ACTIVITY:
Which lines run from the start of the data below to the line containing "filter: none -> Rating != 4.2"? Set them down exactly, with none added.
____________
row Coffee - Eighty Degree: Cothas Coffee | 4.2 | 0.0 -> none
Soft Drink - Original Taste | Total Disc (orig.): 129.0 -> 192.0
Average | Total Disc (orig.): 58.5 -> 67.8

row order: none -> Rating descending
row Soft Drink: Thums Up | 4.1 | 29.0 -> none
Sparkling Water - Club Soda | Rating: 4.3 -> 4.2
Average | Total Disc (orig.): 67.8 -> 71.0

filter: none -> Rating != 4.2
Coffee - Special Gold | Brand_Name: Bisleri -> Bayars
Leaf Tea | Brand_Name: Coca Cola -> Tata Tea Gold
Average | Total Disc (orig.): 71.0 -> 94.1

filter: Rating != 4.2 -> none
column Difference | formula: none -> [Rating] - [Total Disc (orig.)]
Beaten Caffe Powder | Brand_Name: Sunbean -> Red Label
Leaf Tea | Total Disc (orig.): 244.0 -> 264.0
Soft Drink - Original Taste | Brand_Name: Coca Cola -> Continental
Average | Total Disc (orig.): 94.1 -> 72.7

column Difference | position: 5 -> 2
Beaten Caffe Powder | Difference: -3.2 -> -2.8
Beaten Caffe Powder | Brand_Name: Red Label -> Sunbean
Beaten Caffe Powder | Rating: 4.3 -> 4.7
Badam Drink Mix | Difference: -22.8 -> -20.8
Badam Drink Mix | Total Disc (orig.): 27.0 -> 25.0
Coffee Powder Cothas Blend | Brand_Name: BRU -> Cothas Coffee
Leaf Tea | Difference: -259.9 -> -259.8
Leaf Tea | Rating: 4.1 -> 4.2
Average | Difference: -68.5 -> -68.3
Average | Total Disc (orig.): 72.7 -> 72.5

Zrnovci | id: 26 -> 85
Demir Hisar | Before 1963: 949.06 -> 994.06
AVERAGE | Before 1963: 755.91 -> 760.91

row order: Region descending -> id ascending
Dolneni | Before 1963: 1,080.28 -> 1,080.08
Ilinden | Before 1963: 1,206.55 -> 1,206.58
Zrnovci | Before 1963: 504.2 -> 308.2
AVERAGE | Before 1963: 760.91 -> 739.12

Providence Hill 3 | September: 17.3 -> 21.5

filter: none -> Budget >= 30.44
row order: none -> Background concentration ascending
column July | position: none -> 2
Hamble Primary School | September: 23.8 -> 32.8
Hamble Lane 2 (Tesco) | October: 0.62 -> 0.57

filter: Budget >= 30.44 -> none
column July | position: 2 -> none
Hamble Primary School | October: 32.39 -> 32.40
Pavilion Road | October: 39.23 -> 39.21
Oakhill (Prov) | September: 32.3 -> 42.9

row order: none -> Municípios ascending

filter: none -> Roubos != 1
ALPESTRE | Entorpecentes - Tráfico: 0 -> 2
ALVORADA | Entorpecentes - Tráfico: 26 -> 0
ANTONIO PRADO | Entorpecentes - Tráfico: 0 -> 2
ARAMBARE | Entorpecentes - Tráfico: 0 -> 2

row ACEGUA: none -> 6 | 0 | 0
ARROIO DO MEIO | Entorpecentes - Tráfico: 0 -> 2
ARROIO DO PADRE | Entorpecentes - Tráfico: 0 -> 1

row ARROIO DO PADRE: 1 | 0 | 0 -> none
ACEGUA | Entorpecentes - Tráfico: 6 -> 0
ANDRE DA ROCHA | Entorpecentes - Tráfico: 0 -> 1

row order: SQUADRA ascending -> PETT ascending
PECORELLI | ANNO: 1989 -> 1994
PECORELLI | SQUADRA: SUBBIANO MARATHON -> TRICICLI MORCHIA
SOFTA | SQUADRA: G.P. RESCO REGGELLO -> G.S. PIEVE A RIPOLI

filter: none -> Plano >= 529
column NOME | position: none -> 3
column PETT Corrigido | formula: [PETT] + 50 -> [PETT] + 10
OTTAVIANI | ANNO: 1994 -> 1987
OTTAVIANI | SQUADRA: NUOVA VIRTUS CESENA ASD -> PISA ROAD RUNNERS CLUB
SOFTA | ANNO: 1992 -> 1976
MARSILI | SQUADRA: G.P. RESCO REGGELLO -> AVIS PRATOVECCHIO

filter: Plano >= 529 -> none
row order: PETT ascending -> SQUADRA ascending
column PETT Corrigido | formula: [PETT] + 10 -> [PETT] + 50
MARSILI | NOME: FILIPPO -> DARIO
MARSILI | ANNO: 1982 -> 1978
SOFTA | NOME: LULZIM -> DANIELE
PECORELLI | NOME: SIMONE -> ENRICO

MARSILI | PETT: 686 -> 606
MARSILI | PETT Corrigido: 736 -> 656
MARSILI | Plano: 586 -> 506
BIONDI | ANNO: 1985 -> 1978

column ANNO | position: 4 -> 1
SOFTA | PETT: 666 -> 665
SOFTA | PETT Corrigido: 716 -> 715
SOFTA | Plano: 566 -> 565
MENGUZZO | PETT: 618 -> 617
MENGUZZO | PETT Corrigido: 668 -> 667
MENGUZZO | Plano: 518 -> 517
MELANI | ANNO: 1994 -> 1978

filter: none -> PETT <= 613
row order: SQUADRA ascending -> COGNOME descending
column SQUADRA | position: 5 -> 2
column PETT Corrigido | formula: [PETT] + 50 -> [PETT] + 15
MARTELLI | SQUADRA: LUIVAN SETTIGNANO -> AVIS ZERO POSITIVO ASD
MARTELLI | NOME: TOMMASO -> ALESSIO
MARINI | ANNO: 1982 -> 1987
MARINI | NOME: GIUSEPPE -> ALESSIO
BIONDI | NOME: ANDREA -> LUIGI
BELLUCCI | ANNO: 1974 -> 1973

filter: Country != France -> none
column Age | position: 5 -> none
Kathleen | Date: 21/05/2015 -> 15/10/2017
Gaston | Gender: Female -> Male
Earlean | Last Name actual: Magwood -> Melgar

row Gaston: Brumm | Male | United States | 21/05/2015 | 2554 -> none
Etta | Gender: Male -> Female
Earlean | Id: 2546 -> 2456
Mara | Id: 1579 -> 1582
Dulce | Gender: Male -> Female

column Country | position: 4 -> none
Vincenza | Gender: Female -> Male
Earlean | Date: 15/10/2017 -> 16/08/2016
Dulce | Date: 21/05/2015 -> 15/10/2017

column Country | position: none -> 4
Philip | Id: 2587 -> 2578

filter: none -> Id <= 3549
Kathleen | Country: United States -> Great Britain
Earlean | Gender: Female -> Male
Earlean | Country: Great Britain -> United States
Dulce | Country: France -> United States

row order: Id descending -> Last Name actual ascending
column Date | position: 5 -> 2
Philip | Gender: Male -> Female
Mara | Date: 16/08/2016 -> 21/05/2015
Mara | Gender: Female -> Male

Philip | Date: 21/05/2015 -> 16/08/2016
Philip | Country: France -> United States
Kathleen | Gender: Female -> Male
____________
EXERCISE OUTPUT:
row Coffee - Eighty Degree: Cothas Coffee | 4.2 | 0.0 -> none
Soft Drink - Original Taste | Total Disc (orig.): 129.0 -> 192.0
Average | Total Disc (orig.): 58.5 -> 67.8

row order: none -> Rating descending
row Soft Drink: Thums Up | 4.1 | 29.0 -> none
Sparkling Water - Club Soda | Rating: 4.3 -> 4.2
Average | Total Disc (orig.): 67.8 -> 71.0

filter: none -> Rating != 4.2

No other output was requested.